[Collection entries]
···
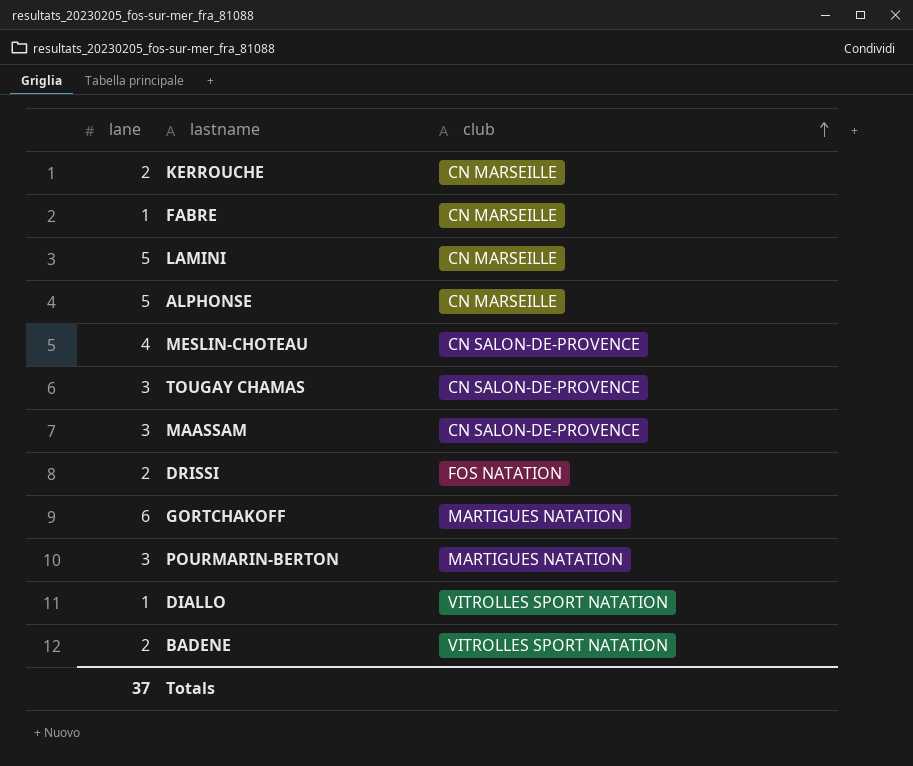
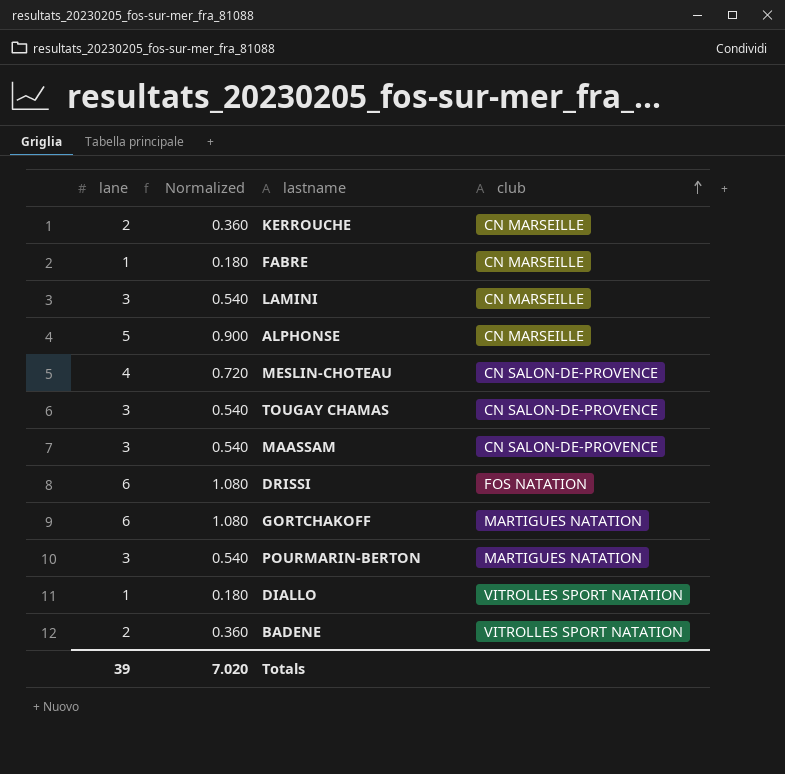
column Normalized | formula: none -> [lane] * 0.18
LAMINI | lane: 5 -> 3
DRISSI | lane: 2 -> 6
Totals | lane: 37 -> 39

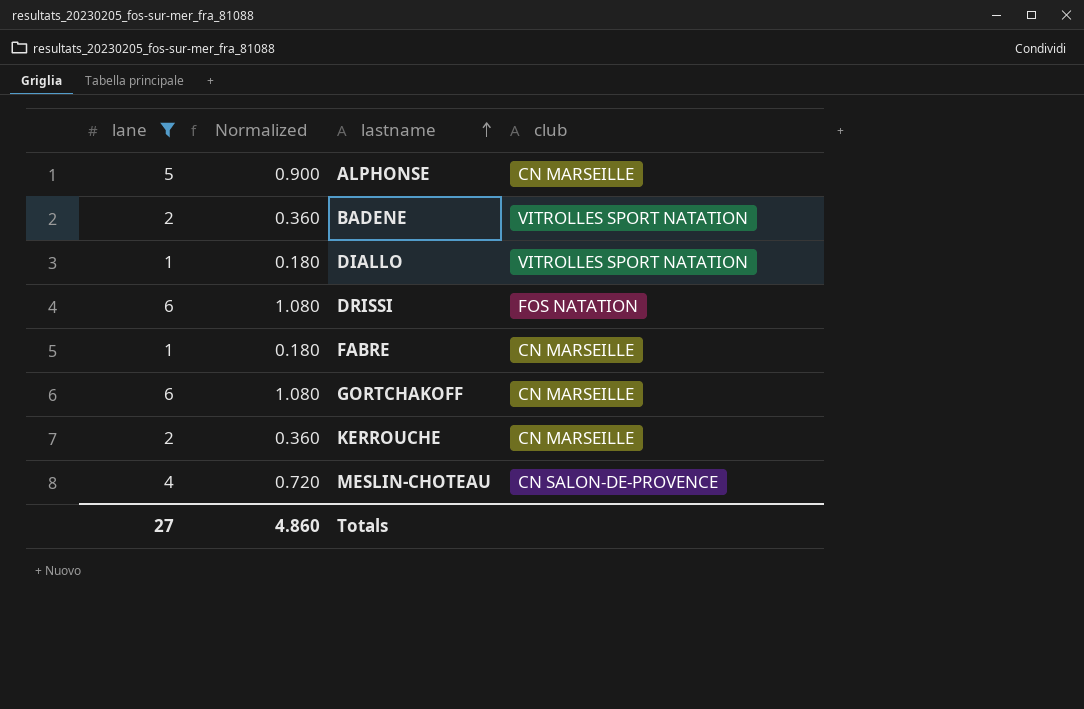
filter: none -> lane != 3
row order: club ascending -> lastname ascending
GORTCHAKOFF | club: MARTIGUES NATATION -> CN MARSEILLE
Totals | lane: 39 -> 27
Totals | Normalized: 7.020 -> 4.860

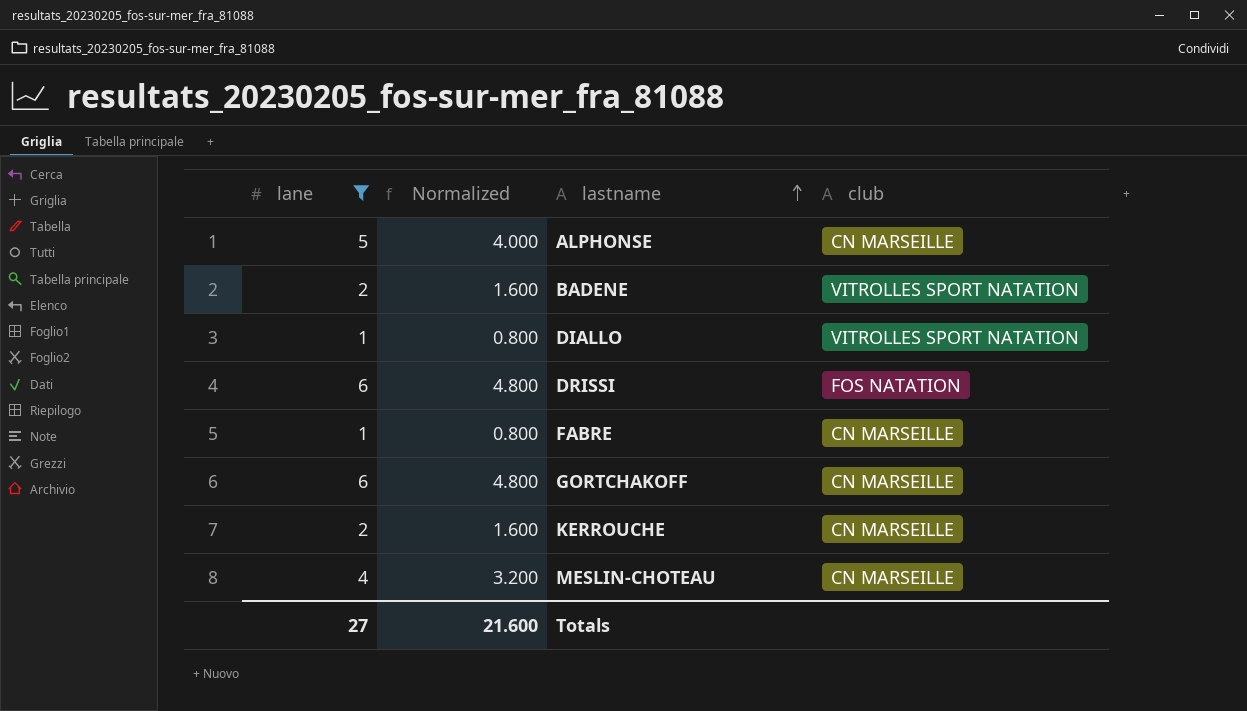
column Normalized | formula: [lane] * 0.18 -> [lane] * 0.8
MESLIN-CHOTEAU | club: CN SALON-DE-PROVENCE -> CN MARSEILLE
Totals | Normalized: 4.860 -> 21.600

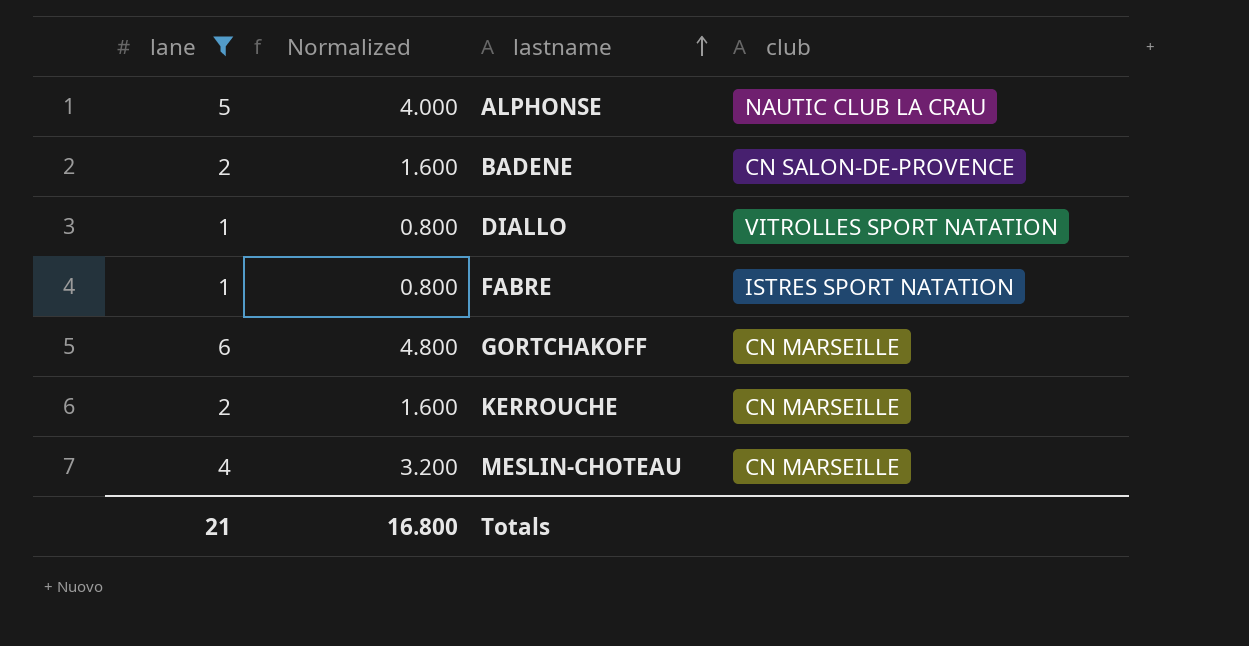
row DRISSI: 6 | 4.800 | FOS NATATION -> none
ALPHONSE | club: CN MARSEILLE -> NAUTIC CLUB LA CRAU
BADENE | club: VITROLLES SPORT NATATION -> CN SALON-DE-PROVENCE
FABRE | club: CN MARSEILLE -> ISTRES SPORT NATATION
Totals | lane: 27 -> 21
Totals | Normalized: 21.600 -> 16.800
···
● Problem:
Copy every line above that includes the string "Totals".

● Expected answer:
Totals | lane: 37 -> 39
Totals | lane: 39 -> 27
Totals | Normalized: 7.020 -> 4.860
Totals | Normalized: 4.860 -> 21.600
Totals | lane: 27 -> 21
Totals | Normalized: 21.600 -> 16.800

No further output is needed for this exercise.